Members of cooperatives in countries spanning four continents are more likely to have above-average incomes, a better sense of overall well-being, improved access to social support systems and, among women, increased independence.
That’s the conclusion of a new report by the International Cooperative Research Group, the research arm of the U.S. Overseas Cooperative Development Council (OCDC).
Researchers surveyed more than 8,000 co-op members for four years in Kenya, Peru, the Philippines and Poland to see what difference co-ops of all types, including electric co-ops, made in their lives.
NRECA International has been especially active in the Philippines, helping to spark an electric co-op movement 50 years ago that has resulted in about 120 co-ops bringing power to an estimated 56 million people. NRECA International continues to support the nation’s co-ops, providing governance training, best practices and help with recovery from natural disasters.
“As this report shows, co-ops improve the quality of people’s lives in communities around the world,” said Dan Waddle, senior vice president of NRECA International. “They provide unique economic opportunities for the members they serve.”

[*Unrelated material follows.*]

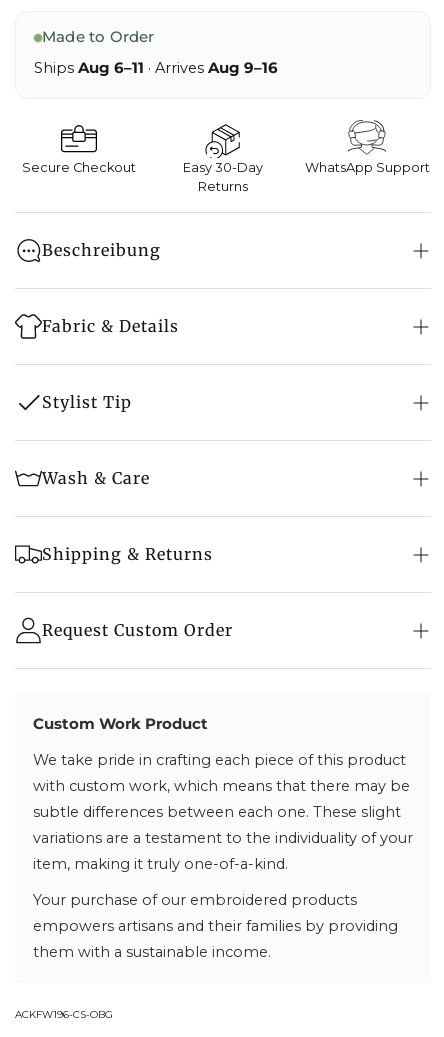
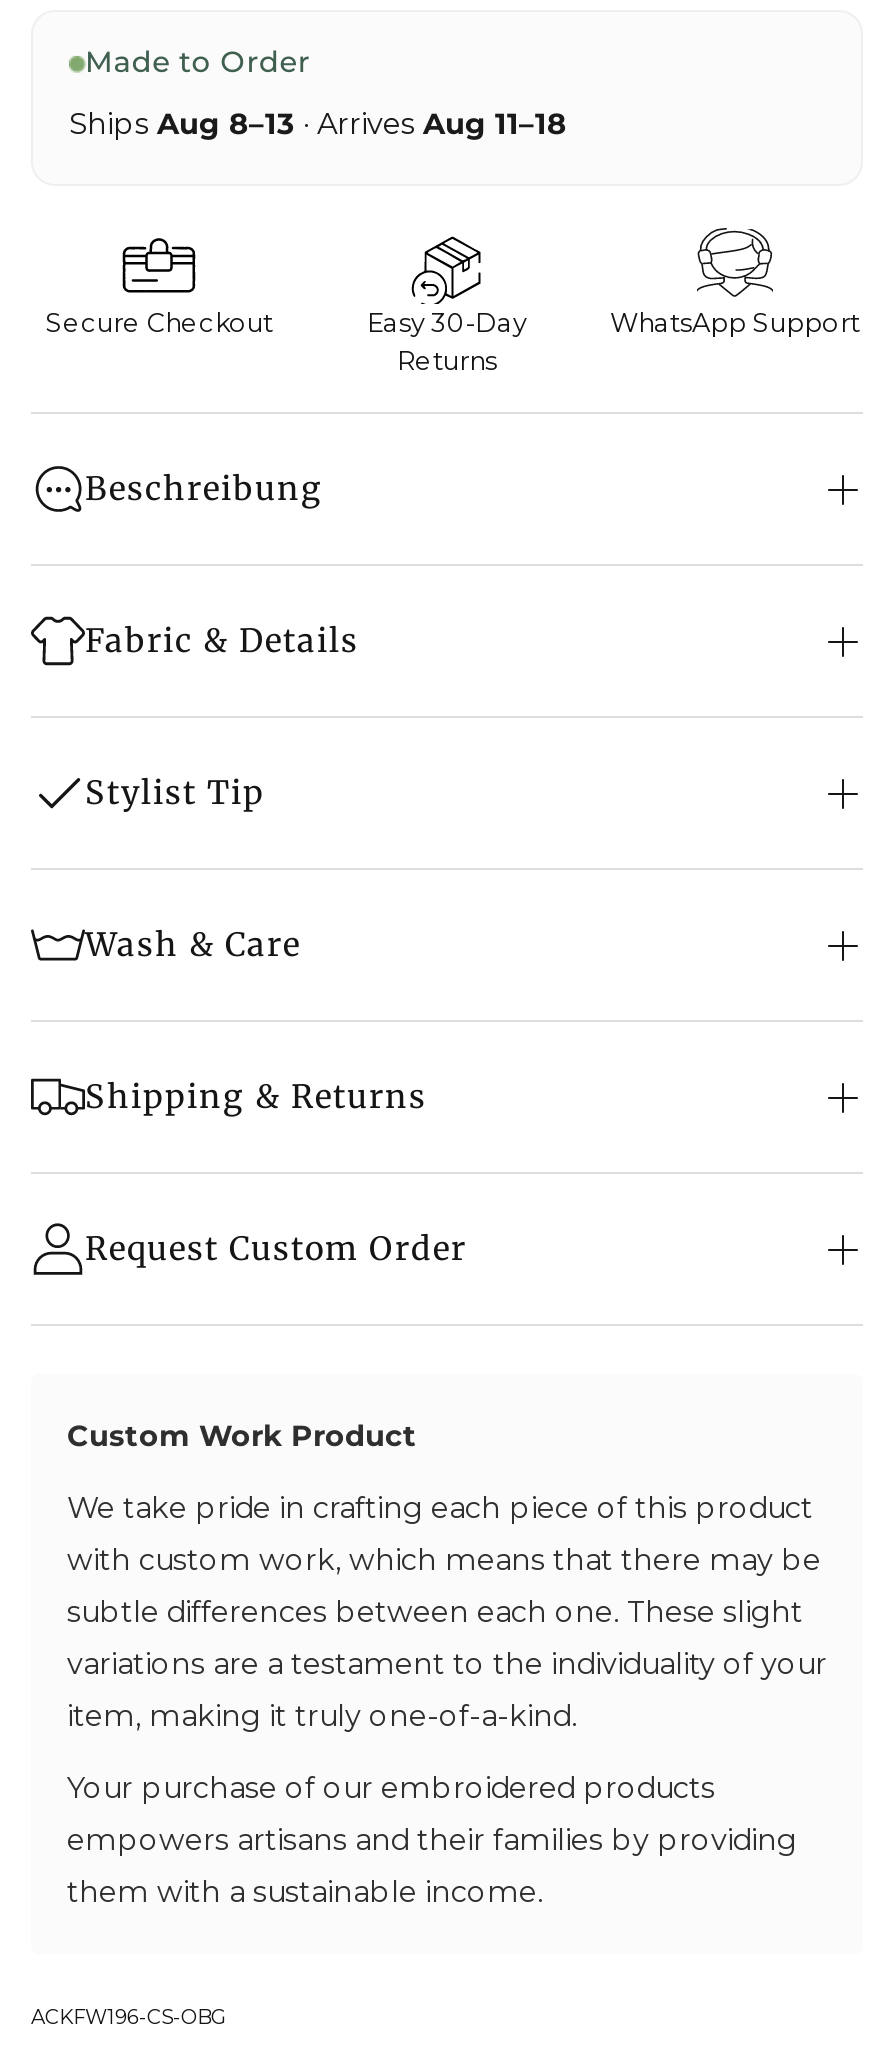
[34,59,278,77] Ships Aug 6–11 · Arrives Aug 9–16 -> [69,107,567,143] Ships Aug 8–13 · Arrives Aug 11–18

The report said that co-op members “attribute their improved economic standing to their cooperative membership and the direct and indirect ways that cooperatives support their development.”
Co-ops help members increase their prosperity directly through access to credit and higher earnings and indirectly by helping to provide access to financial education, mentors and training.
“The combined result is that members are better prepared to serve as effective business owners and leaders in their communities,” the report said.
When asked by researchers if co-ops benefited their households economically, the percentage of members who said yes ranged from 71 percent in Poland to 94 percent in the Philippines. Even most non-members said that co-ops contributed to economic development in their communities. In addition to electric co-ops, the report included co-ops that focus on providing affordable housing or loans for small businesses.
“Cooperatives offer a socially conscious business model, inherently concerned with community well-being,” the report said. “Members of a cooperative are also active members of their communities. Cooperatives allow members to work together and learn from one another, improve themselves, and pool their knowledge and resources to advance their household and community prosperity.”
Women in particular benefit from the presence of co-ops in their communities.
“Women members gain independence and agency from cooperative membership,” the report said. “Cooperatives offer training, support, and leadership opportunities to women, with wide-reaching impacts on their well-being.”
Female co-op members in all four nations had higher-than-average incomes compared with other women in their countries, the report showed.
“This demonstrates that cooperatives can help to diminish the gender gap globally,” the report concluded.
Co-op members also reported having stronger overall trust in their communities. The difference was greatest in Poland, where 66 percent of members said that most people in their community can be trusted, compared with 41 percent of non-members.
“Across the board, economic reasons are the primary motivation for people to join cooperatives,” the report said. “However, the data show that valued cooperative benefits extend beyond the impacts on income and include social and community advancements.”